Re: Linuxisms in s6

From: Laurent Bercot <ska-supervision_at_skarnet.org>
Date: Thu, 25 Aug 2016 13:30:44 +0200

(Answering to Jan here, but the "you" in this message is generic - if
anything, it's directed more at Adrian.)

On 25/08/2016 11:56, Jan Bramkamp wrote:
> The skalibs library used by s6 to calculate the deadlines
> should use clock_gettime(CLOCK_MONOTONIC) on FreeBSD and
> as such shouldn't be affected by changes to the wall clock.

  That's completely orthogonal to the system (iow it's not a linuxism).
Also, whether or not to use CLOCK_MONOTONIC is a difficult question, and
there are pros and cons for both answers. Not using CLOCK_MONOTONIC in the
general case is not an oversight; it's a carefully weighted decision, and
I'm aware it's not perfect - but using it would not be perfect either.

  The main argument in favor of CLOCK_REALTIME is that skalibs uses TAI
internally, so as long as the system clock is reasonably accurate, time
computations are right - and CLOCK_REALTIME maintains a view of the
current time that is cohesive across the system, whereas CLOCK_MONOTONIC
is completely isolated. If the system clock is flailing around so much
that it has a noticeable impact on skarnet.org programs' operation, then
you likely have bigger problems.

  The obvious exception is when you boot without a battery and have to
first set the time (most likely via NTP). In that case, yes, there will
be a big time jump. But the thing is: when the system clock does a
*forward* time jump, which is the case when you boot on Unix Epoch and
get the correct time later, it should not affect programs too much. After
the time jump, previously computed deadlines expire, so programs in an
event loop get a timeout; most of the time, it's harmless - they just
wake up once needlessly.

  *Backwards* time jumps are much more of a problem, because they can cause
programs not timing out when you want them to, and I have run into trouble
because of that.

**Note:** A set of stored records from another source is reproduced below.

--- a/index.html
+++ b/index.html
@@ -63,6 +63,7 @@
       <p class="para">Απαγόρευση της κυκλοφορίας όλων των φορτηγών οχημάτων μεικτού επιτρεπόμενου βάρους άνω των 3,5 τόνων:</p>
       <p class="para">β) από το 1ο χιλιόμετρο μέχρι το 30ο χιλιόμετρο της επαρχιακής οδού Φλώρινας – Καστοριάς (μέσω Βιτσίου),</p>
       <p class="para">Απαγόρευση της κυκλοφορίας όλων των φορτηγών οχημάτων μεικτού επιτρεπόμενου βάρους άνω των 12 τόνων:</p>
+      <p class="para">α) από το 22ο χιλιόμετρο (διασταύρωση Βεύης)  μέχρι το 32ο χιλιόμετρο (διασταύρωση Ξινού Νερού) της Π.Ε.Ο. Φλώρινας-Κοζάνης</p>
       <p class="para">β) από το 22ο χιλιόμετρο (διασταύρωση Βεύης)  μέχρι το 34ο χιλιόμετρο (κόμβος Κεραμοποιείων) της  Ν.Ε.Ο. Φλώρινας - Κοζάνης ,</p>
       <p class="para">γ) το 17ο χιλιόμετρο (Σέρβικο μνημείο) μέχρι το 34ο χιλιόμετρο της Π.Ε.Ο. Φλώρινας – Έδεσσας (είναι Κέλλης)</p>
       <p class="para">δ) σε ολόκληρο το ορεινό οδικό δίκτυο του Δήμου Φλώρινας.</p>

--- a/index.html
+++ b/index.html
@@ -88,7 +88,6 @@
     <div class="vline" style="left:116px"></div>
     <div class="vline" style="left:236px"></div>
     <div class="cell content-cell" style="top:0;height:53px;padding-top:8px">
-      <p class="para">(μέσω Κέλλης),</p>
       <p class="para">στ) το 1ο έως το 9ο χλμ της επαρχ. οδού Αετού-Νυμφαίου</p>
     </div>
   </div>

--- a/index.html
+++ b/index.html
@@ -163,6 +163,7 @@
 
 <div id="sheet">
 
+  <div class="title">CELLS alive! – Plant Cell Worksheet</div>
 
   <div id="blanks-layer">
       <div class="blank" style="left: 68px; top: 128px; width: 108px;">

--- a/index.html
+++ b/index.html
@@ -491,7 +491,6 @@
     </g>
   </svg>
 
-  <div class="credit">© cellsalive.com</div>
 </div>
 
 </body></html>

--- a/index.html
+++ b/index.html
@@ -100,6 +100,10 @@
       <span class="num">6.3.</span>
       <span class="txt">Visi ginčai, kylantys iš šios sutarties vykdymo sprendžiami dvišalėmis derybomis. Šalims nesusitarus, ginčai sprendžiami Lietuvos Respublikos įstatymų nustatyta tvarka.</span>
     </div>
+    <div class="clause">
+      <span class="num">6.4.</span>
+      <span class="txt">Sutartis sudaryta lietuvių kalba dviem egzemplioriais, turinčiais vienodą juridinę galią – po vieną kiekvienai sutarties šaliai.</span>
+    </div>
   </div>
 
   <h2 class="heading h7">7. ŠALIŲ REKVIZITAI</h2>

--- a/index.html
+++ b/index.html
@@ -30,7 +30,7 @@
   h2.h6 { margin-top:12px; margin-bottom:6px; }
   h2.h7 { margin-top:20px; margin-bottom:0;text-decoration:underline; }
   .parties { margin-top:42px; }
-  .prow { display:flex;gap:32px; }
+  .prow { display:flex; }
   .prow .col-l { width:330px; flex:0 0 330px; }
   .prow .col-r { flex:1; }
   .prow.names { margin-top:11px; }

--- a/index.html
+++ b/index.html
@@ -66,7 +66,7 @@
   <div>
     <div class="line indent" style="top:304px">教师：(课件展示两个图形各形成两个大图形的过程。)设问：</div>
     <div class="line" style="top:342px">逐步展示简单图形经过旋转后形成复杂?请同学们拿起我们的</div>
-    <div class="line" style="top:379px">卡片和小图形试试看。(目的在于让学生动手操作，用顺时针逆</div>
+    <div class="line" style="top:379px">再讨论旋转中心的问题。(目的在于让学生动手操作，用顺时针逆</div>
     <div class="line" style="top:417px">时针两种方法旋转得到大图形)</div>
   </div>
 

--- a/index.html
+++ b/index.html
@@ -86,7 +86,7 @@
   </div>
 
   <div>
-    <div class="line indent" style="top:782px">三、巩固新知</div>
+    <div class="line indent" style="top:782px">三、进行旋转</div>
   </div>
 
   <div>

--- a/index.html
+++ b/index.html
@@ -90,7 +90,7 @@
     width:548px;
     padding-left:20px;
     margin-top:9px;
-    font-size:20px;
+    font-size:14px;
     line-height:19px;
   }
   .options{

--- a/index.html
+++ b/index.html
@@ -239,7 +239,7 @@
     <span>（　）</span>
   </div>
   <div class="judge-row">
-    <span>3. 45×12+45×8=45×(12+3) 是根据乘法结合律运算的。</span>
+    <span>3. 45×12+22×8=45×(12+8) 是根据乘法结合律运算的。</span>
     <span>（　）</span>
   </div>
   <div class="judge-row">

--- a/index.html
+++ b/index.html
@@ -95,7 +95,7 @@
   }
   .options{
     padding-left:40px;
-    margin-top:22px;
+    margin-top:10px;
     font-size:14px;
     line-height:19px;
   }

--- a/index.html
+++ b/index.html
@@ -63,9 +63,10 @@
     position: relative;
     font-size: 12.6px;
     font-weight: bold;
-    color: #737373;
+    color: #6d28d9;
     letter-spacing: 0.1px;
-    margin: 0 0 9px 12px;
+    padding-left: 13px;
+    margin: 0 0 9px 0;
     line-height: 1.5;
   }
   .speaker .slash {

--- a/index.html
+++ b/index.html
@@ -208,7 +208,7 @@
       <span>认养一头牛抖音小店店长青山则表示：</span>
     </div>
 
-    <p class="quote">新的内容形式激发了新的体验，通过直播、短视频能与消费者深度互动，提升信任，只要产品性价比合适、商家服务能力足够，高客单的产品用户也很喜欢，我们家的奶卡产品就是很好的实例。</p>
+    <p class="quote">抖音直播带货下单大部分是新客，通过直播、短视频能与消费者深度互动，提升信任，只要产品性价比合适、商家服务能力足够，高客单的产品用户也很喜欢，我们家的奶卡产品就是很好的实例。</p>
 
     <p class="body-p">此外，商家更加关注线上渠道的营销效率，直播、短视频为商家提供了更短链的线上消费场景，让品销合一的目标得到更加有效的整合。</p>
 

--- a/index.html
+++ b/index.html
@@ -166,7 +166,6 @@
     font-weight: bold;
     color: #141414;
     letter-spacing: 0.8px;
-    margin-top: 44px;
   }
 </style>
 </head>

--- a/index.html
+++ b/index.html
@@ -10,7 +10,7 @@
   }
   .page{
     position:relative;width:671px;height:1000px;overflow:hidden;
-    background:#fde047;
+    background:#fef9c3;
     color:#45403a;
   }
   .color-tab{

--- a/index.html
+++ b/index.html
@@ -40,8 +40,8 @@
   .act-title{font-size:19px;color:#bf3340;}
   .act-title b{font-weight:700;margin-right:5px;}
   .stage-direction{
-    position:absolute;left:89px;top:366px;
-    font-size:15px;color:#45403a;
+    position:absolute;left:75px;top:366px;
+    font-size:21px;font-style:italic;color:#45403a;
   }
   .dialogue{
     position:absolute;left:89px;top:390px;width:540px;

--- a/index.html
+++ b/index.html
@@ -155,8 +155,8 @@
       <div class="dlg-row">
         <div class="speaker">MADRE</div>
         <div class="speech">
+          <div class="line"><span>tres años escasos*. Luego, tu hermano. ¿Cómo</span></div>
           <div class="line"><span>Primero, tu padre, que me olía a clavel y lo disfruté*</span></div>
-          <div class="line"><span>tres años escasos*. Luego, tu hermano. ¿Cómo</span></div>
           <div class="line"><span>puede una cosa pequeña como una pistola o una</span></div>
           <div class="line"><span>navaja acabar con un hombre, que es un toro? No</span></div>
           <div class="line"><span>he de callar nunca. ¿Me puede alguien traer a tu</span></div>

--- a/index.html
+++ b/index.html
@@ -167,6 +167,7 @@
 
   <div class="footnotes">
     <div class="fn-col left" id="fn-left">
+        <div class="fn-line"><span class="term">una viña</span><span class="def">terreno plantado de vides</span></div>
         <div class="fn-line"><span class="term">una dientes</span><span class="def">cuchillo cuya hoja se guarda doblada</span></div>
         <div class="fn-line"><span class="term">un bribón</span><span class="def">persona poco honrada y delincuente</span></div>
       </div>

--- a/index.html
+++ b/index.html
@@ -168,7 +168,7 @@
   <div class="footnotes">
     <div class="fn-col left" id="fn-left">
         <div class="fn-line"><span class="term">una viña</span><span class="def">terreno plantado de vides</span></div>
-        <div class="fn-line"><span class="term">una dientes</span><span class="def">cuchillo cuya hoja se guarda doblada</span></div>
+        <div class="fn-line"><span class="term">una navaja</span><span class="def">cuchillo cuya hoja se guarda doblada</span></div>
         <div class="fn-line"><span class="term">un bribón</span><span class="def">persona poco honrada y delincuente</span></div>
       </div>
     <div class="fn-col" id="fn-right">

But it was a bug in a script; there's no reason, ever, to
have a backwards time jump of more than one second - if your system clock
boots with an undefined value, you should set it to a fixed, arbitrary
value in the past early on in your init scripts, and that will avoid any
significant backwards time jumps later on.

  There is a case where forward time jumps are a problem: if you are in an
init script that reports failure in case of a timeout, and the system clock
gets updated at that point, the init script may incorrectly report failure.
That can happen with some invocations of s6-rc, for instance. I am still
gathering data on the kind of things that can fail, in order to come up
with the best fix; so if you have precise examples where that initial
forward time jump is a real issue, please let me know.

  About the number of processes s6 uses: yes, it uses a lot of processes,
and that has never been a problem for anyone. Processes are not a scarce
resource, and are a fundamental part of the Unix API with very useful
isolation properties, so I use them liberally. I have run s6, with a lot of
services, on a 32 MB machine for years, and have never run out of memory.
I haven't tried with 16 MB, but chances are s6 still isn't the limiting
factor if you run a s6-based system on a 16 MB machine.

  The s6-supervise and s6-log programs, which are the ones you're likely to
find in abundance, are carefully designed to use as little private memory
as they can: an instance of s6-supervise should not be using more than
3 pages of private memory. That's 12 KB that cannot be shared per
s6-supervise process, plus whatever overhead is caused by your libc and
kernel. s6-log is a bit hungrier, about 6 or 7 pages tops in most cases,
because it's more complex and has to use heap memory to store log lines
and compiled regular expressions. That's still in the realm of "definitely
not the process you can accuse of using excessive memory".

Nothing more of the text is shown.